→ Work to complete
Tell how many lines of the data include the word "page". Nothing but the number belongs in the answer.

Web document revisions

+===+

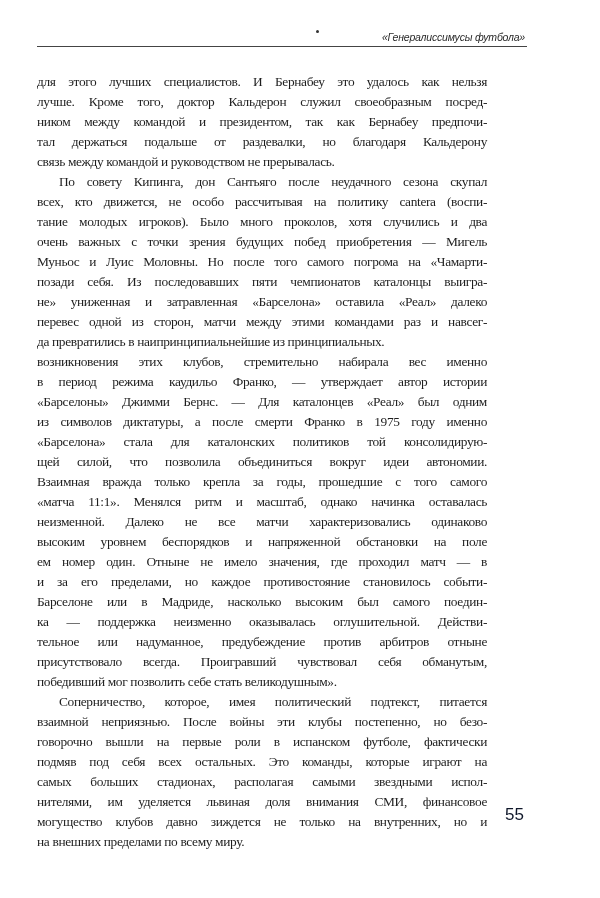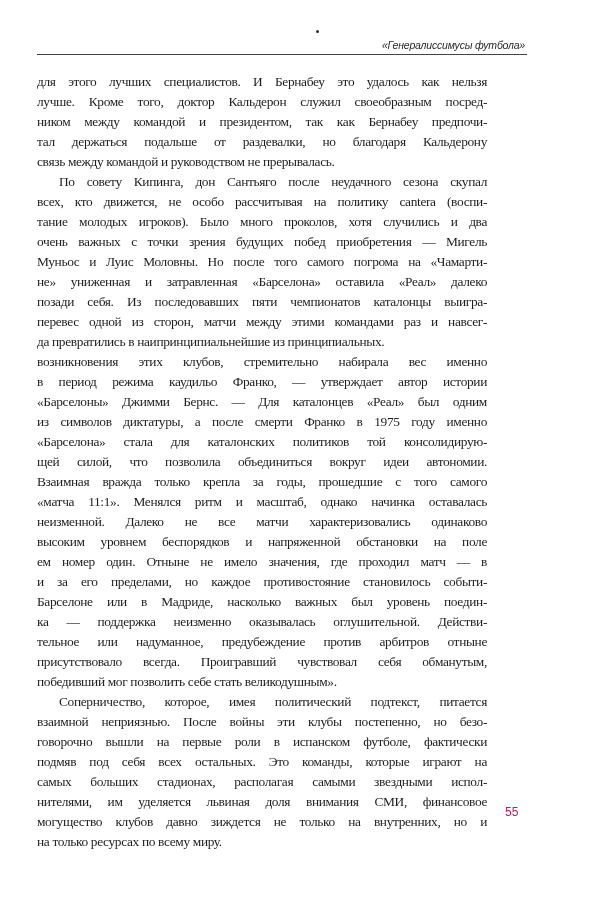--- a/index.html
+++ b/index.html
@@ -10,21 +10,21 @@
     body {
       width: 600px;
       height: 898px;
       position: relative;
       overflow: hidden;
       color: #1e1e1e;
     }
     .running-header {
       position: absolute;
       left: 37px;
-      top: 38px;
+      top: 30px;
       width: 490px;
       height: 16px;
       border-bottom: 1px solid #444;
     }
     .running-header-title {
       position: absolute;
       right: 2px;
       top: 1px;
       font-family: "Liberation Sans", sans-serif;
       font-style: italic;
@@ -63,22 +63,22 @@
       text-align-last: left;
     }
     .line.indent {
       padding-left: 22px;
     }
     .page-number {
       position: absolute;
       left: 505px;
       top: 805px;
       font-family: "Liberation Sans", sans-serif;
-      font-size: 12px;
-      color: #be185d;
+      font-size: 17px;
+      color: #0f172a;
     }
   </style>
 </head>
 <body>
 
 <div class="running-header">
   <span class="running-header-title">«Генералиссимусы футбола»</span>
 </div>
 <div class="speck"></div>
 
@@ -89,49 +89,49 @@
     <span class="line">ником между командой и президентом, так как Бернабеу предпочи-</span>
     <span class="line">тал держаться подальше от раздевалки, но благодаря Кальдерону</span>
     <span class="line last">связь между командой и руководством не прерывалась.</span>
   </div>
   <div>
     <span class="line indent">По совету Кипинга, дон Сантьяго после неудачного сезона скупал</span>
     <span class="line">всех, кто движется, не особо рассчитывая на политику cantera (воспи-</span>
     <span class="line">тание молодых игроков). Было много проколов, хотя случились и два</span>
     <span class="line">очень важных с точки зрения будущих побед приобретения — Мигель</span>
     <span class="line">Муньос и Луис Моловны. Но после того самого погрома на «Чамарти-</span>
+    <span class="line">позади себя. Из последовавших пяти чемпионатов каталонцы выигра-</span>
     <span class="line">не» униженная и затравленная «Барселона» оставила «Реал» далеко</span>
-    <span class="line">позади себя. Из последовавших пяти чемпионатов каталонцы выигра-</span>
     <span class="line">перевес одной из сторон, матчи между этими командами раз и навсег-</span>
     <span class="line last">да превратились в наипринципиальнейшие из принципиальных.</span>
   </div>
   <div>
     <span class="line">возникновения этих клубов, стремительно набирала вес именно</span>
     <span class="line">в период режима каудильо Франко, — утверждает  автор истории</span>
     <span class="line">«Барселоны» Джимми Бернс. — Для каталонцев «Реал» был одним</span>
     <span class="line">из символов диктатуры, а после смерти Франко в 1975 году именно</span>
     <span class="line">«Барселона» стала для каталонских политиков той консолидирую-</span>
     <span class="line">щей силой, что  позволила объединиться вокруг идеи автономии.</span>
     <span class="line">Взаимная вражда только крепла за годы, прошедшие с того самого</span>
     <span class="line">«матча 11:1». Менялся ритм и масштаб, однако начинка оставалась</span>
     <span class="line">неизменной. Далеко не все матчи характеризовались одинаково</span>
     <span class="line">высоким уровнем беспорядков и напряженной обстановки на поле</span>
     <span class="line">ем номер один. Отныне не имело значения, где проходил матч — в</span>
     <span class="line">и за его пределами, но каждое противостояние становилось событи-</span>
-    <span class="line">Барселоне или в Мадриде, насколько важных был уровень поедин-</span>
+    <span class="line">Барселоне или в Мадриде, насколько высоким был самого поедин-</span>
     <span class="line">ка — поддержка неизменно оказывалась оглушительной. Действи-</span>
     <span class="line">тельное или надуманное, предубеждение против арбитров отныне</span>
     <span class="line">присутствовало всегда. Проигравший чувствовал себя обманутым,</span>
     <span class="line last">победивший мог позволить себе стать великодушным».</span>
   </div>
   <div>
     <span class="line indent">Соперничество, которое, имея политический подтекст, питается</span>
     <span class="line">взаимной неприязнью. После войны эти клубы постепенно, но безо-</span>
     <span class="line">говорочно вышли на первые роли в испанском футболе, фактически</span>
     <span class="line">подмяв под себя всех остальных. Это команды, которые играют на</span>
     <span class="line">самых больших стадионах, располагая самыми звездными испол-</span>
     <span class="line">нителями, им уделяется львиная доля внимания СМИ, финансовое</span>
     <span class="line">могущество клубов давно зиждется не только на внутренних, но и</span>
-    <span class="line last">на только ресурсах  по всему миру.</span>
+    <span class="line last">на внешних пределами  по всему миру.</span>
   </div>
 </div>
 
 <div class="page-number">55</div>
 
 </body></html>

+===+

→ Answer below
2